__To do__
From the listing below, select every line where the word "vigra" appears.

__Exercise data__
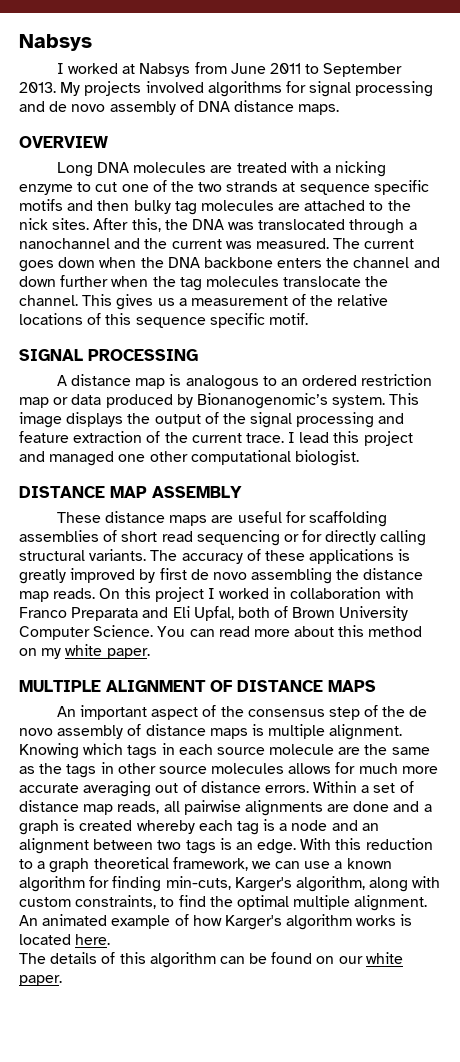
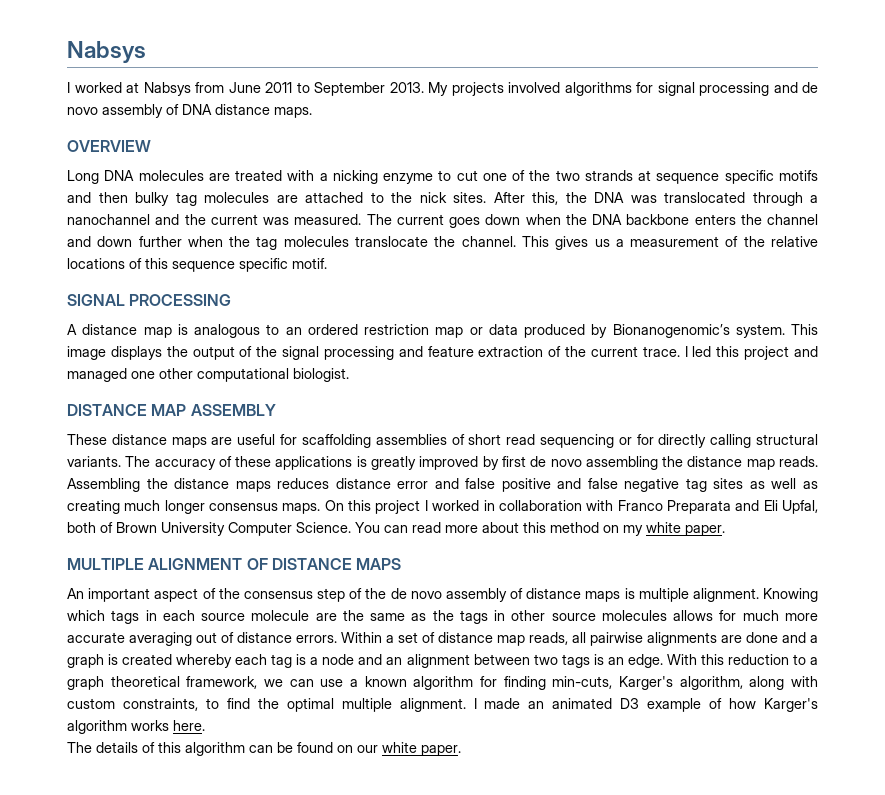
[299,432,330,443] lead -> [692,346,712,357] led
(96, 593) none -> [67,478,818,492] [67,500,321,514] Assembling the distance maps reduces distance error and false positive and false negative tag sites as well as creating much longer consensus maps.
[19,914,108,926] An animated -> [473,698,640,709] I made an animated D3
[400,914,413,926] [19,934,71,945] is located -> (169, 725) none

==

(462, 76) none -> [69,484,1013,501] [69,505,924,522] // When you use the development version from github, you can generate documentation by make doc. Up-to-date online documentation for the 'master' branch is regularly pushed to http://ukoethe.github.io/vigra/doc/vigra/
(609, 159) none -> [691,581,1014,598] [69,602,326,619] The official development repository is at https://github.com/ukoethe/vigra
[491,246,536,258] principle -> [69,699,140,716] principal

---

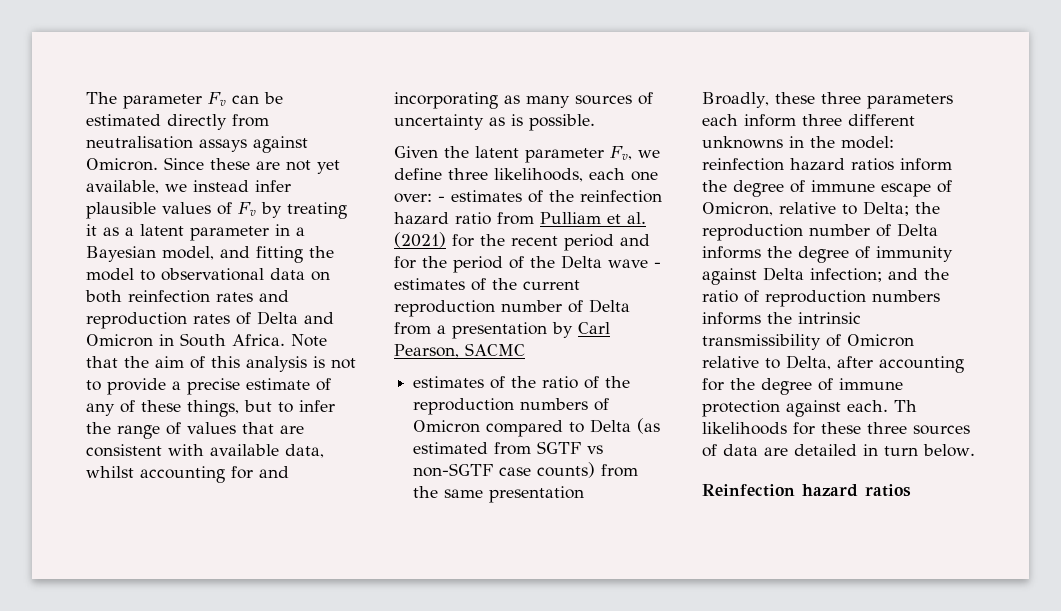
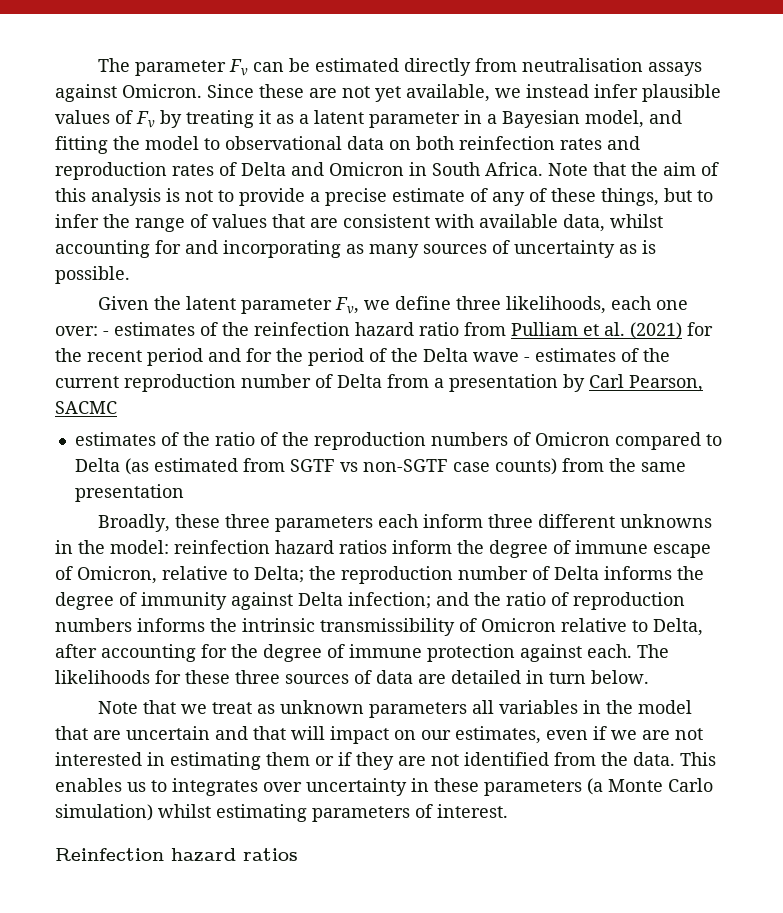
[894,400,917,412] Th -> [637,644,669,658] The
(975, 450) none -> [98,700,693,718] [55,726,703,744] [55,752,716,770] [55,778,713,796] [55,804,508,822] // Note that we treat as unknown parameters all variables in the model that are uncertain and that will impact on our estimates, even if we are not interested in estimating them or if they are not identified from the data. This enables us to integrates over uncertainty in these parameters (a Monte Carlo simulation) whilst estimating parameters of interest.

__Solution to this exercise__
(462, 76) none -> [69,484,1013,501] [69,505,924,522] // When you use the development version from github, you can generate documentation by make doc. Up-to-date online documentation for the 'master' branch is regularly pushed to http://ukoethe.github.io/vigra/doc/vigra/
(609, 159) none -> [691,581,1014,598] [69,602,326,619] The official development repository is at https://github.com/ukoethe/vigra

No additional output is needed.